━━━━━ DATA EXTRACTS ━━━━━

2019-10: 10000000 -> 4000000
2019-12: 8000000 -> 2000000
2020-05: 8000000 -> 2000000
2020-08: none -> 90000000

━━━━━
━━━━━ DATA EXTRACTS ━━━━━

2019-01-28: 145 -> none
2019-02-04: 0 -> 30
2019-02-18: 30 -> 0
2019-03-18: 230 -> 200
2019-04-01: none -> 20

━━━━━

All that is wanted is an exact copy of the lines above from the one with "2019-02-04: 0 -> 30" through the one with "2019-04-01: none -> 20", with both ends included.

ANSWER BOX:
2019-02-04: 0 -> 30
2019-02-18: 30 -> 0
2019-03-18: 230 -> 200
2019-04-01: none -> 20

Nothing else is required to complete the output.